DATA SUPPLIED

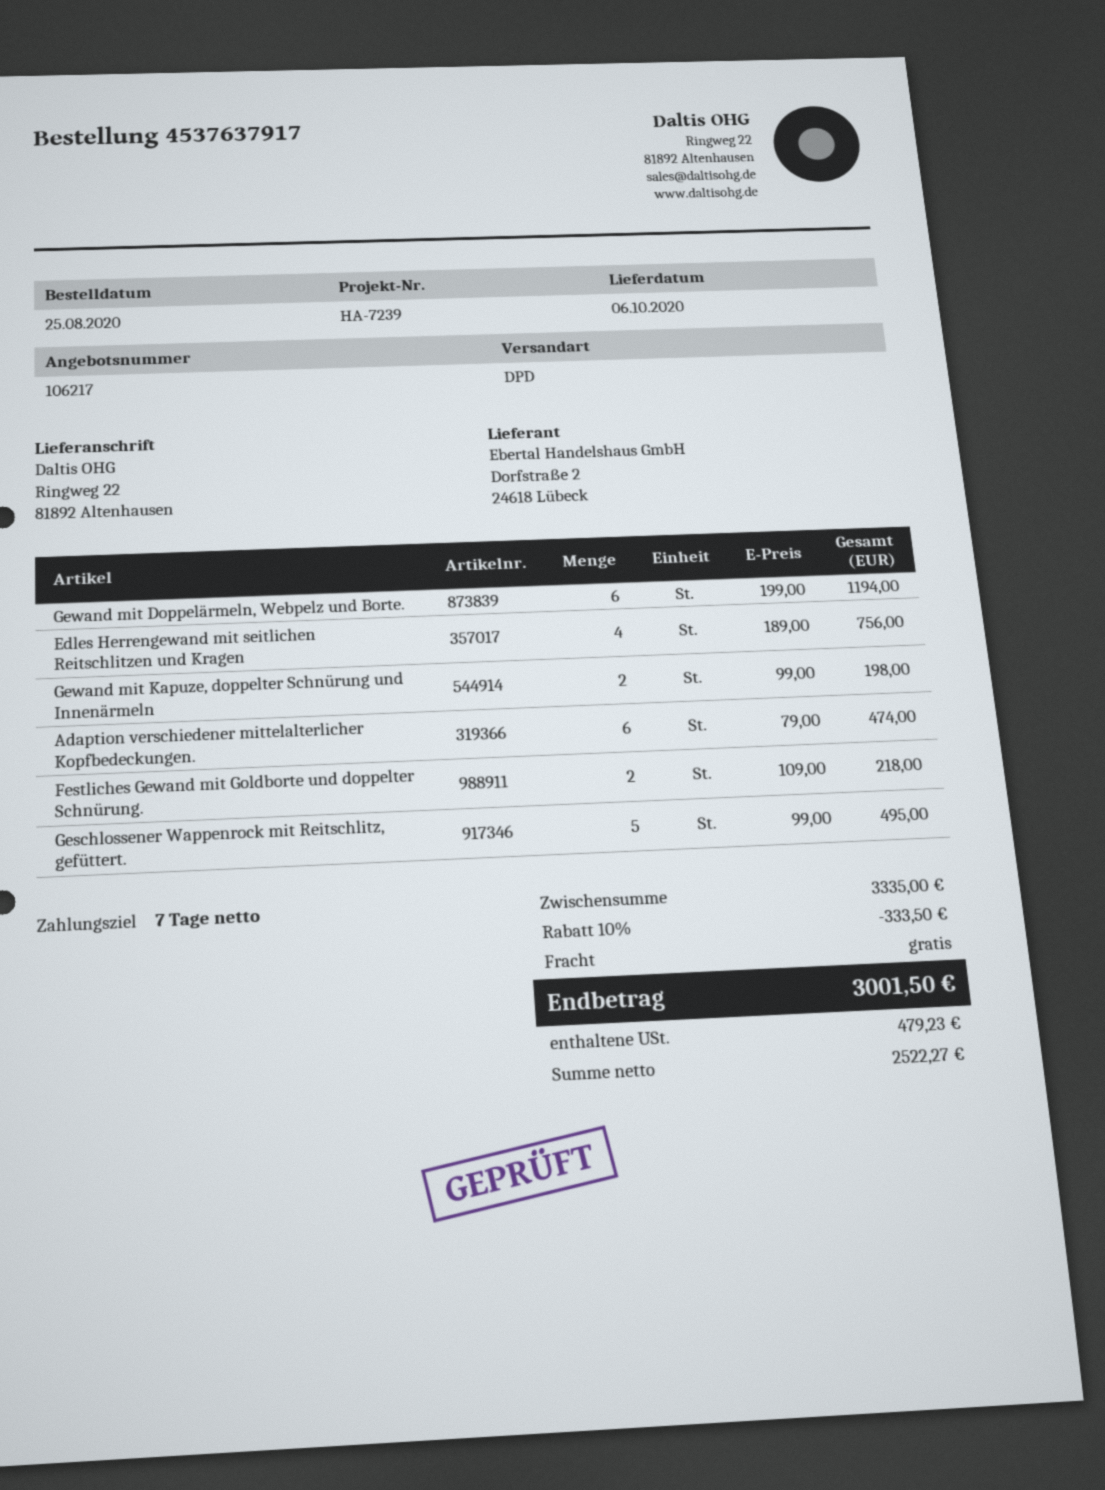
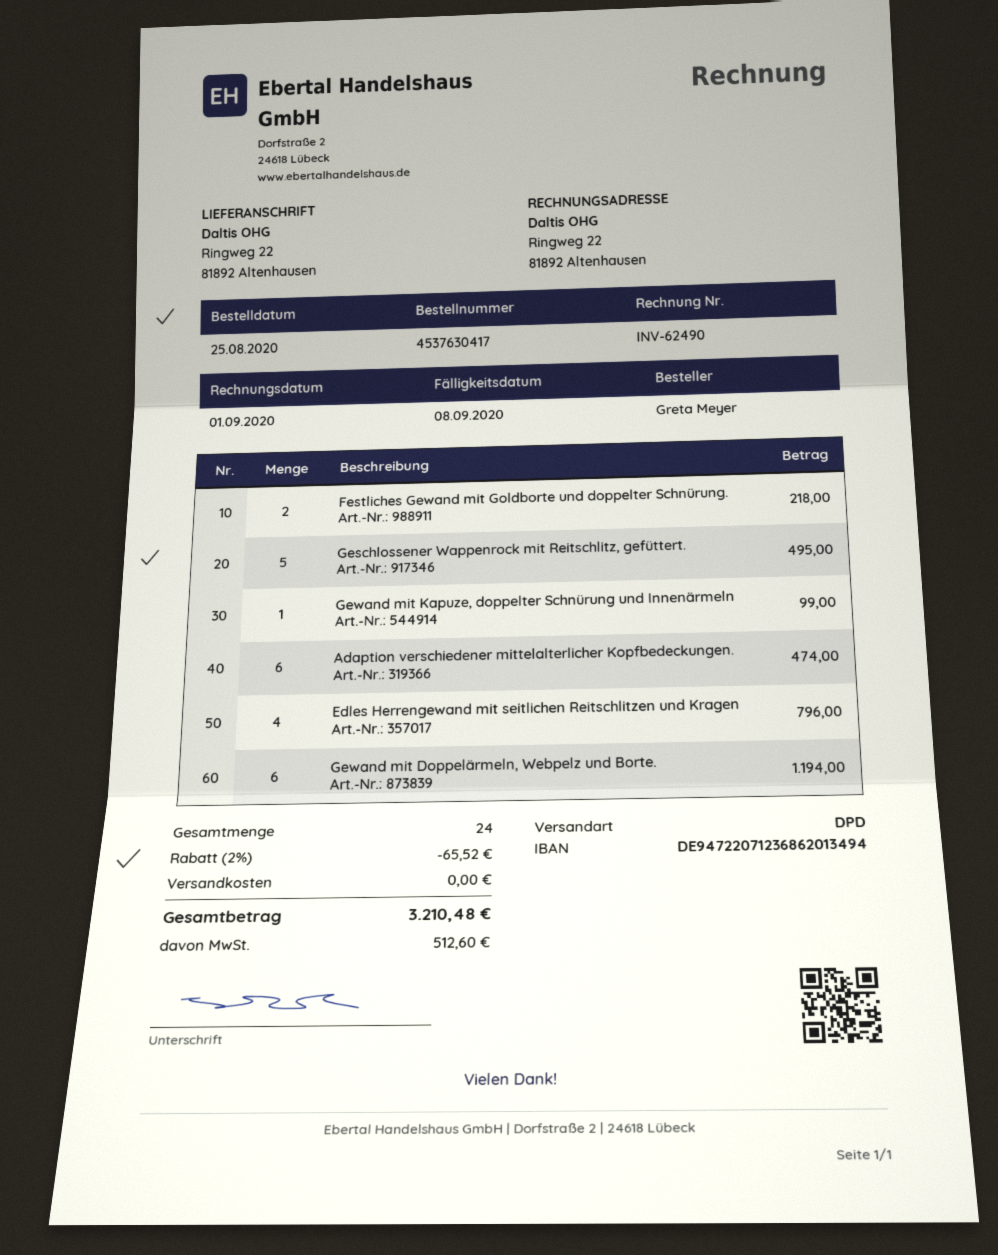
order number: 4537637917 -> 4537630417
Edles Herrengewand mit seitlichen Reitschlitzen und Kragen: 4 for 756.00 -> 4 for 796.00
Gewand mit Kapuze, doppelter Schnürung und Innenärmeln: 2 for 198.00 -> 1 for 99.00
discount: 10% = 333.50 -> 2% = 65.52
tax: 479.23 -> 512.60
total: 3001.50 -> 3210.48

WHAT YOU WILL DO
Every entry is to be reproduced word for word, and no image is carried over.

TASK RESULT
order number: 4537637917 -> 4537630417
Edles Herrengewand mit seitlichen Reitschlitzen und Kragen: 4 for 756.00 -> 4 for 796.00
Gewand mit Kapuze, doppelter Schnürung und Innenärmeln: 2 for 198.00 -> 1 for 99.00
discount: 10% = 333.50 -> 2% = 65.52
tax: 479.23 -> 512.60
total: 3001.50 -> 3210.48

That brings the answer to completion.